Eventually, Hasselbeck not only got his job back but also became one of the best quarterbacks in the NFL. He helped lead the Seahawks to Super Bowl XL and went to multiple Pro Bowls.
"He's the guy I spent all my time with," Hasselbeck said during the pinnacle of his career as the Seahawks' quarterback. "I know for sure that he does not get the credit he deserves for that. It wasn't always fun, it wasn't always easy, and he rode me really hard when I first got here. But he's a great coach and a great offensive mind. We really get along really well now."
While Zorn took pride in Hasselbeck's rise to success, he experienced several other emotions as well during the historic run to Super Bowl XL. As the quarterback who started it all, Zorn basked in the glory of seeing the Seahawks make it to the ultimate game.
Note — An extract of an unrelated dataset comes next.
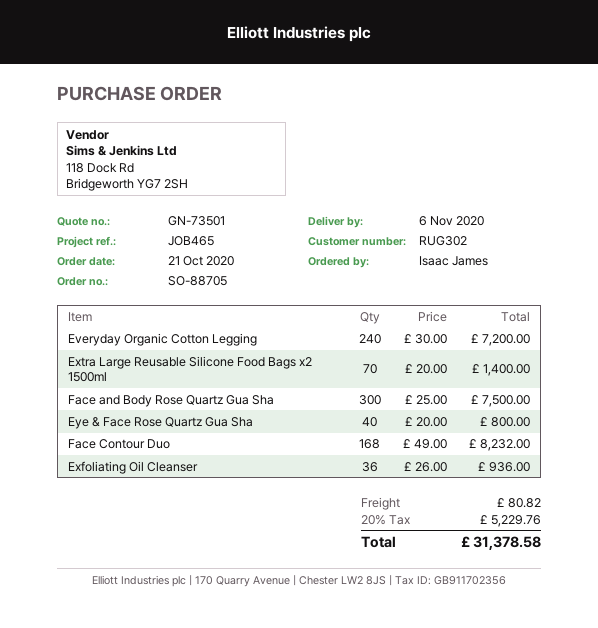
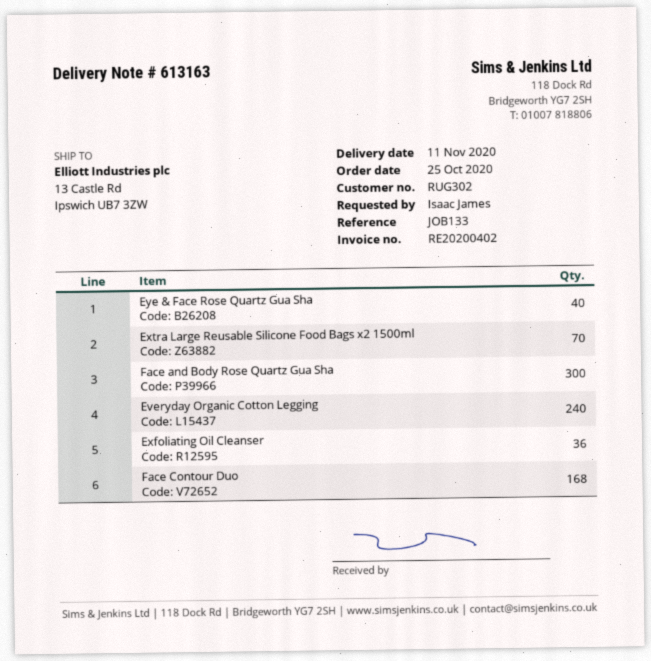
order date: 2020-10-21 -> 2020-10-25
delivery date: 2020-11-06 -> 2020-11-11
reference: JOB465 -> JOB133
"What I enjoyed was that all the older guys, guys that I had played with, they were as excited as I was," Zorn said. "For me, it was even more of a joy because I was on the inside. I got to go to all the meetings. I got to be there and experience it. But there were a lot of others (outside of the locker room) that were able to experience it with us."
And as for his 1976 notion that the expansion Seahawks were not that far away from the Super Bowl?
"What I know now, after going to the Super Bowl in 2005, is that it's really hard to get there," he said more than 30 years after playing in his first game as a Seahawk. "It's really hard -- a lot harder than we thought back then."
In 2008, Zorn took on an entirely new challenge after being named head coach of the Washington Redskins, a stint that lasted two years. In 2011, he is back coaching quarterbacks with the Kansas City Chiefs. Those who remember Zorn's early days as quarterback of a fledgling franchise know that he's up for just about any challenge put in front of him.